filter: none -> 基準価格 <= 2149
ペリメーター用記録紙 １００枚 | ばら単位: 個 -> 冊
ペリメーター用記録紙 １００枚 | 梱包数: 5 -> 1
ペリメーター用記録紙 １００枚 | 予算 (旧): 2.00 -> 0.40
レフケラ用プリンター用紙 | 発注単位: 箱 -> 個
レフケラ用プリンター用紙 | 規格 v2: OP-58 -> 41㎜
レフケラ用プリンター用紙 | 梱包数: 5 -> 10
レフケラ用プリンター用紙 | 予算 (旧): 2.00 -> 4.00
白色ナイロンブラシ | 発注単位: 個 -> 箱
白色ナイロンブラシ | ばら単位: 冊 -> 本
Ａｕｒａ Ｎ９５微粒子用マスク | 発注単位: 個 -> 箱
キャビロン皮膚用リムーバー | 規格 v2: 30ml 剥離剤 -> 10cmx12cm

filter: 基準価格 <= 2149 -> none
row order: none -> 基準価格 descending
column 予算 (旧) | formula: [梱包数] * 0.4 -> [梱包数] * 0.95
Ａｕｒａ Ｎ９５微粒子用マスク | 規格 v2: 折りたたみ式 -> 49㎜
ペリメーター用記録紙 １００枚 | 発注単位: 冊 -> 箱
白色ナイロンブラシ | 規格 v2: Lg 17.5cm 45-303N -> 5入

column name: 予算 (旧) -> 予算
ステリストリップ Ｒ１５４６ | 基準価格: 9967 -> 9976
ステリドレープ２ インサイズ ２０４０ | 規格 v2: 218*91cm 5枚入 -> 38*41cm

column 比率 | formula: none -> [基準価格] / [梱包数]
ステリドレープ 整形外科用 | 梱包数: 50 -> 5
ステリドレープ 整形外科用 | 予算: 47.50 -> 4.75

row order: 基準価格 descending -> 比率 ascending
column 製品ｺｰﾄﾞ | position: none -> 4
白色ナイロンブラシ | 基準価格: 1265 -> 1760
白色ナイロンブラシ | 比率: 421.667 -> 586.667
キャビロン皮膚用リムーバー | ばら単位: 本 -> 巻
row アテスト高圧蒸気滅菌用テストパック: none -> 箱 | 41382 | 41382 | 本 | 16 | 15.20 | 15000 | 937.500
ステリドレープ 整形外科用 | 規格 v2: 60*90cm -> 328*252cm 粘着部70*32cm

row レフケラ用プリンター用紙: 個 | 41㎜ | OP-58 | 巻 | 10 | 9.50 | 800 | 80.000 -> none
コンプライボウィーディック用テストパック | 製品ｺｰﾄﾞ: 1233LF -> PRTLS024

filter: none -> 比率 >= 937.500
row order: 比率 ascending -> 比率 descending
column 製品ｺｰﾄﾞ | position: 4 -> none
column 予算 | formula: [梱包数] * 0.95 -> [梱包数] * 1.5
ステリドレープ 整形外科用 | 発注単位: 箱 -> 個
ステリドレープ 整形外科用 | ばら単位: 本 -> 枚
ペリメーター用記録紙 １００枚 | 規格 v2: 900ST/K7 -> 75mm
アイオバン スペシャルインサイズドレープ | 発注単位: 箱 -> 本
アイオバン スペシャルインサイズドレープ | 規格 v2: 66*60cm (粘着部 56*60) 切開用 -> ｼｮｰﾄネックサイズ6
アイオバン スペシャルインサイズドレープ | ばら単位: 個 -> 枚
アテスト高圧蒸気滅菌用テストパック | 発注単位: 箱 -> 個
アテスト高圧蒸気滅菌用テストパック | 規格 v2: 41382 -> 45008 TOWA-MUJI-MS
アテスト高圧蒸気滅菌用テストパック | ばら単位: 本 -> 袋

################

### Task
Each line, from the one that holds "column 予算 |" through the last line of the entries, must be repeated exactly. Leave out everything else.

### Written response
column 予算 | formula: [梱包数] * 0.95 -> [梱包数] * 1.5
ステリドレープ 整形外科用 | 発注単位: 箱 -> 個
ステリドレープ 整形外科用 | ばら単位: 本 -> 枚
ペリメーター用記録紙 １００枚 | 規格 v2: 900ST/K7 -> 75mm
アイオバン スペシャルインサイズドレープ | 発注単位: 箱 -> 本
アイオバン スペシャルインサイズドレープ | 規格 v2: 66*60cm (粘着部 56*60) 切開用 -> ｼｮｰﾄネックサイズ6
アイオバン スペシャルインサイズドレープ | ばら単位: 個 -> 枚
アテスト高圧蒸気滅菌用テストパック | 発注単位: 箱 -> 個
アテスト高圧蒸気滅菌用テストパック | 規格 v2: 41382 -> 45008 TOWA-MUJI-MS
アテスト高圧蒸気滅菌用テストパック | ばら単位: 本 -> 袋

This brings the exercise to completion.